In his mesmerizing masterclass session, veteran musician and composer Ilaiyaraaja elaborated on why the film industry as well as the society needs music

28th November 2019, 02:11 Hrs

ASHLEY DO ROSARIO

If a wild white elephant were to invade the Dinanath Mangueshkar auditorium at Kala Academy on Wednesday evening, it would have got tamed. Or if there were candles around, they may have instantly got lit.

Such was the emotion, the frenzy and aura in the 900-seater auditorium packed to its capacity and overflowing when composer, maestro, arranger, director and India’s own legend of rhythm Illaiyaraaja walked in and delivered his masterclass on the quintessential element in cinema -- music.

Indeed, the legend lent the golden 50th edition of the International Film Festival of India its first glitter on its eighth day.

Moderated by director R Balki the ‘Masterclass’ mesmerised every living organism in the auditorium as Illaiyaraaja acceded to requests and conducted his orchestra to render some of his famed film scores. And, with his intermittent pearls of musical wisdom, the maestro broke down what music in cinema means or does to audiences by simply saying: “It (music) draws the viewer to films.”

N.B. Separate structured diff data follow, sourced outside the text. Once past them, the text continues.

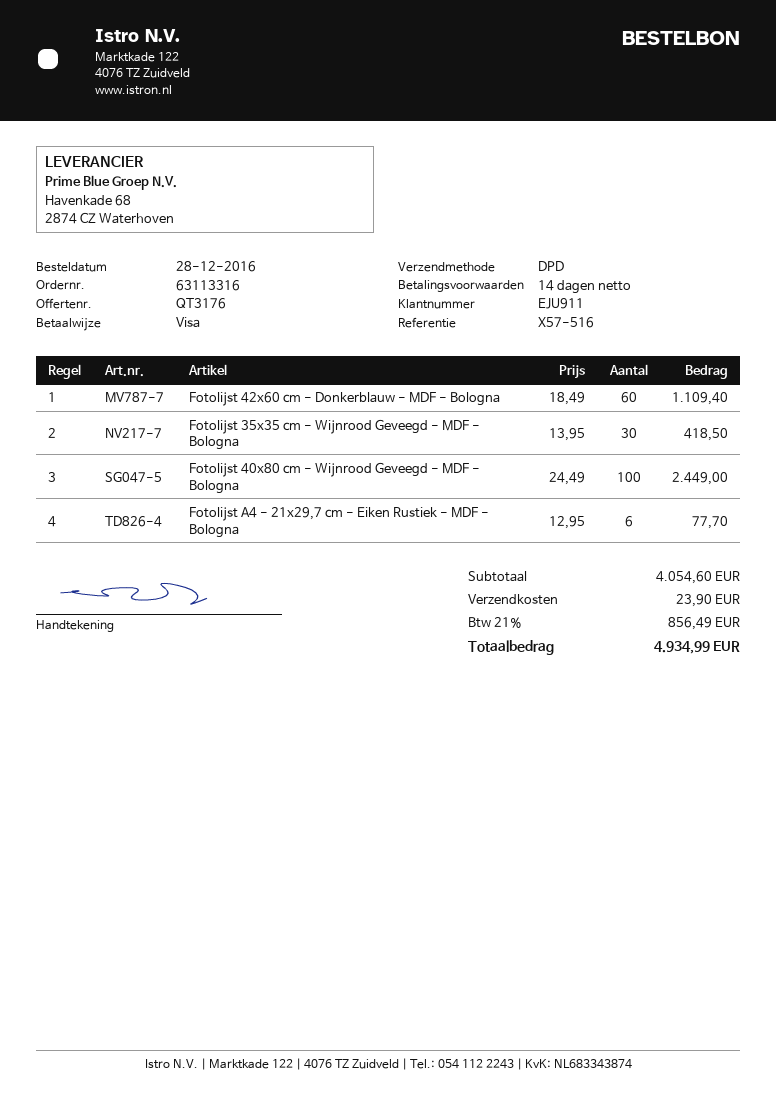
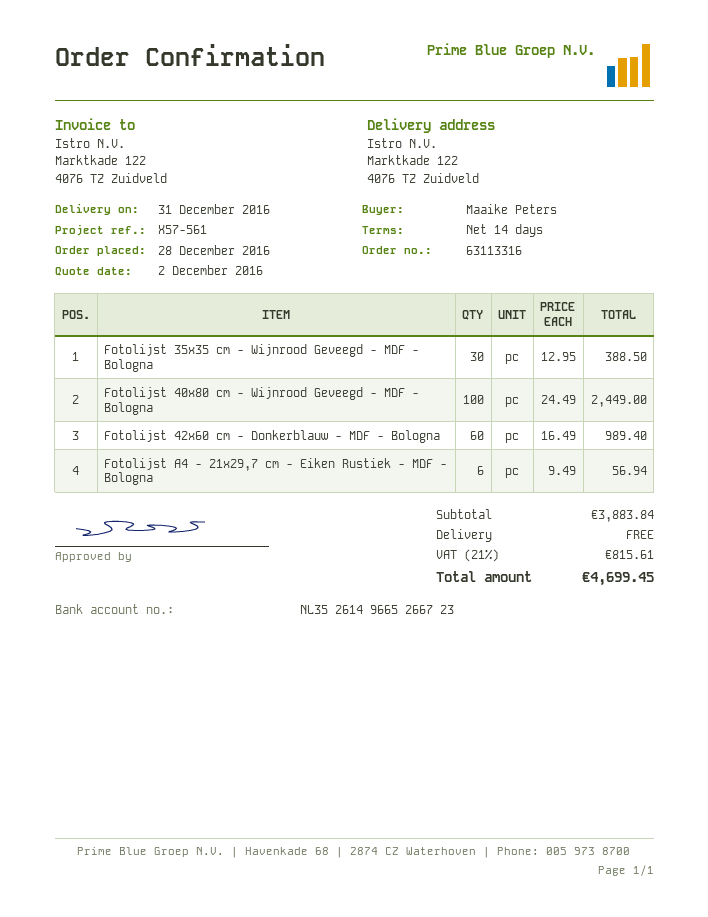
reference: X57-516 -> X57-561
Fotolijst 42x60 cm - Donkerblauw - MDF - Bologna: 60 x 18.49 = 1109.40 -> 60 x 16.49 = 989.40
Fotolijst 35x35 cm - Wijnrood Geveegd - MDF - Bologna: 30 x 13.95 = 418.50 -> 30 x 12.95 = 388.50
Fotolijst A4 - 21x29,7 cm - Eiken Rustiek - MDF - Bologna: 6 x 12.95 = 77.70 -> 6 x 9.49 = 56.94
subtotal: 4054.60 -> 3883.84
shipping: 23.90 -> 0.00
tax: 21% = 856.49 -> 21% = 815.61
total: 4934.99 -> 4699.45

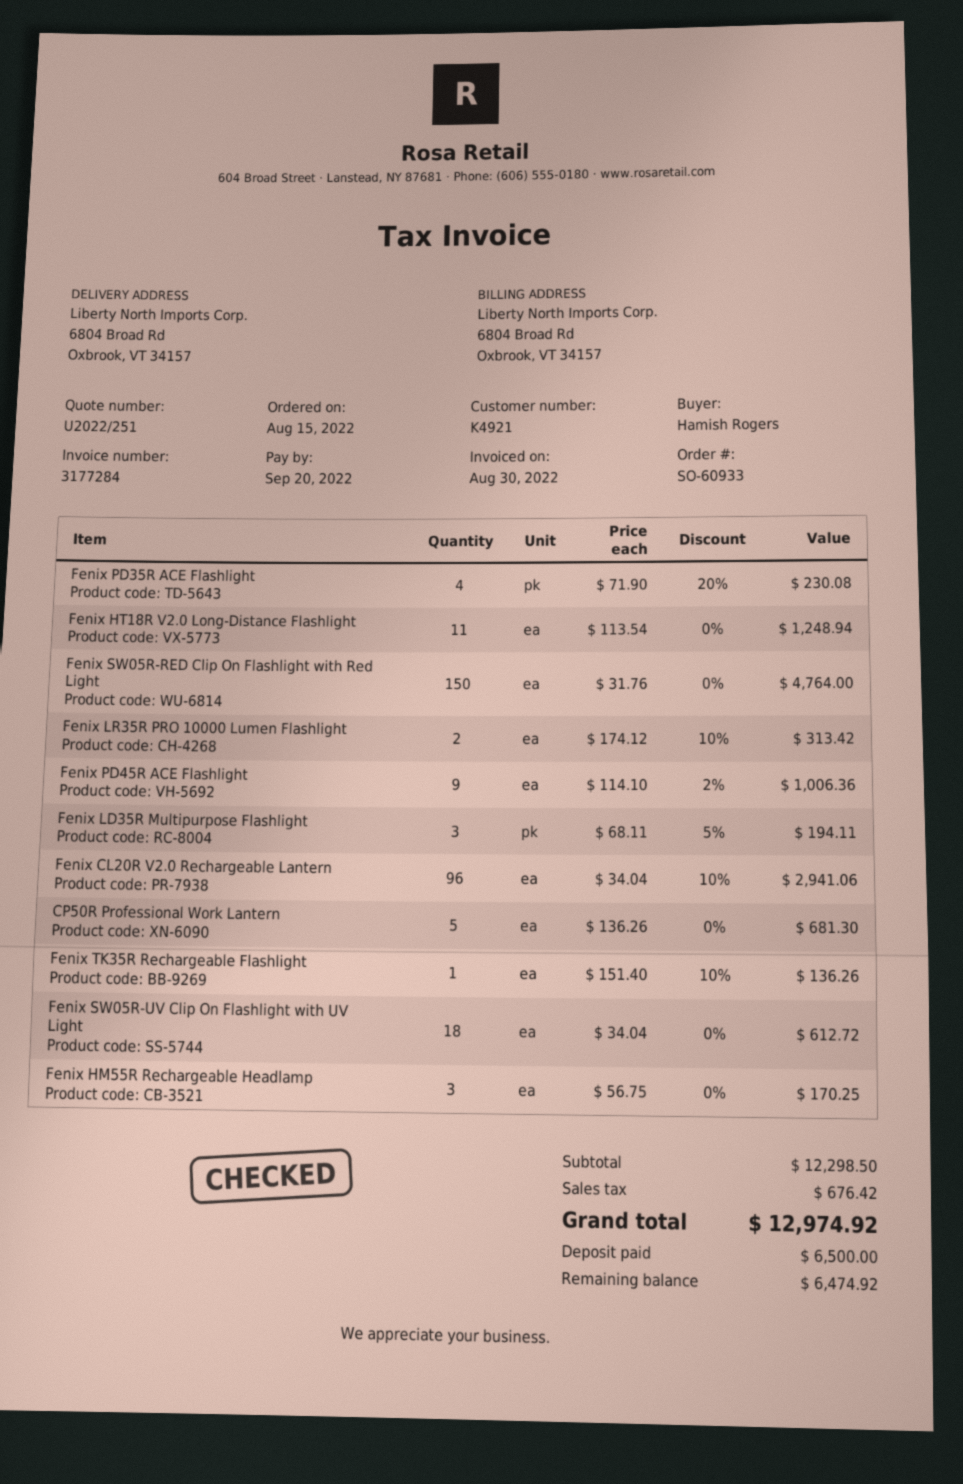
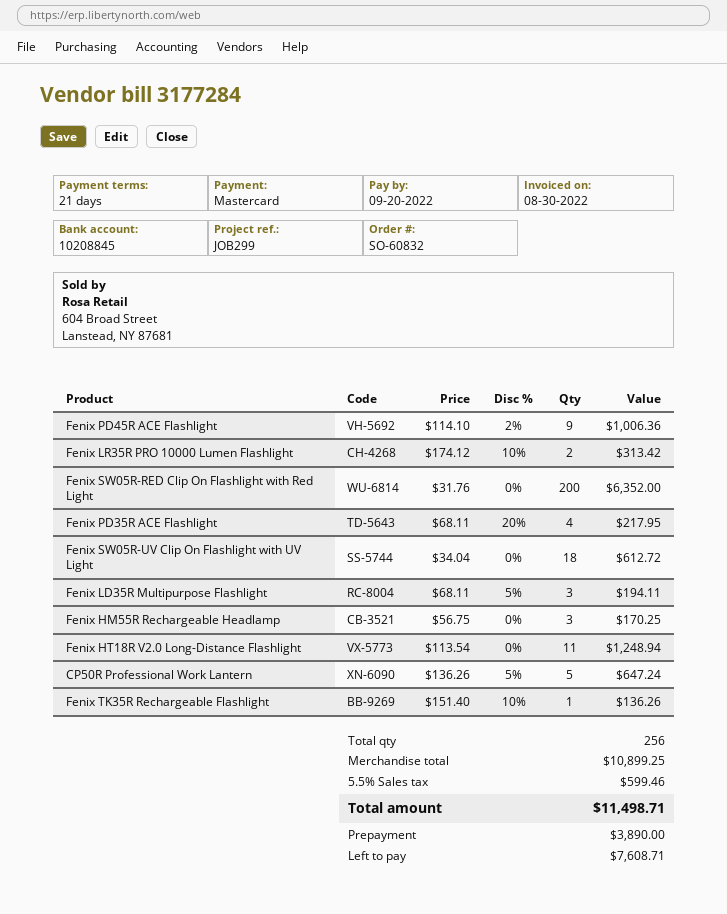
order number: SO-60933 -> SO-60832
Fenix PD35R ACE Flashlight: 4 x 71.90 - 20% = 230.08 -> 4 x 68.11 - 20% = 217.95
Fenix SW05R-RED Clip On Flashlight with Red Light: 150 x 31.76 = 4764.00 -> 200 x 31.76 = 6352.00
Fenix CL20R V2.0 Rechargeable Lantern: 96 x 34.04 - 10% = 2941.06 -> none
CP50R Professional Work Lantern: 5 x 136.26 = 681.30 -> 5 x 136.26 - 5% = 647.24
subtotal: 12298.50 -> 10899.25
tax: 676.42 -> 599.46
total: 12974.92 -> 11498.71
deposit: 6500.00 -> 3890.00
balance: 6474.92 -> 7608.71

The highlight of the nearly 90-minute session, however, was Illaiyaraaja accepting Balki’s challenge to compose a background score for a scene from his next film in the making, extempore.

Balki narrated the scene: A son returns home and walks up to murder his father.

What happened onstage next was astounding: Illaiyaraaja did to music composing what T-20 did to cricket.

In flat four minutes, the maestro composed a tune, discussed and arranged it with his orchestra, which on rehearsing it a couple of times, rendered it to ear-shattering applause from the packed-to-capacity crowd.

It was a lullaby in the maestro’s unique, soul stirring style to underline the message of the film scene’s victim (father) to his own son (the murderer). In the maestro’s own words, he thought of the lullaby to signify the father’s thoughts when he sees his son approaching him to murder him: “I sang you a lullaby for peace when you were little.”

Music, Illaiyaraaja said in the course of his conversation with Balki, is meant to lift you up to a different level, high up above the earth, in the clouds and beyond. At another point in the 90-minute thrilling experience, he said music is not meant to heal but to just let you be what you have to or are meant to be.

“It’s not to heal you. It’s to let you be,” Illaiyaraaja said to a poser from a member of the audience who wanted to know from the maestro what is it in his music that at times makes worked up and distressed people, heal.

In the end, the man who has composed music for well over a thousand films, has been voted in a BBC poll at number 9 in a list of 10 all time great music composers of the world and has won countless awards including India’s second highest civilian honour, the Padmavibhusan, signed off by advocating music be made compulsory in curriculae from school to post-graduate levels across the country.

“It will simply reduce and end violence.”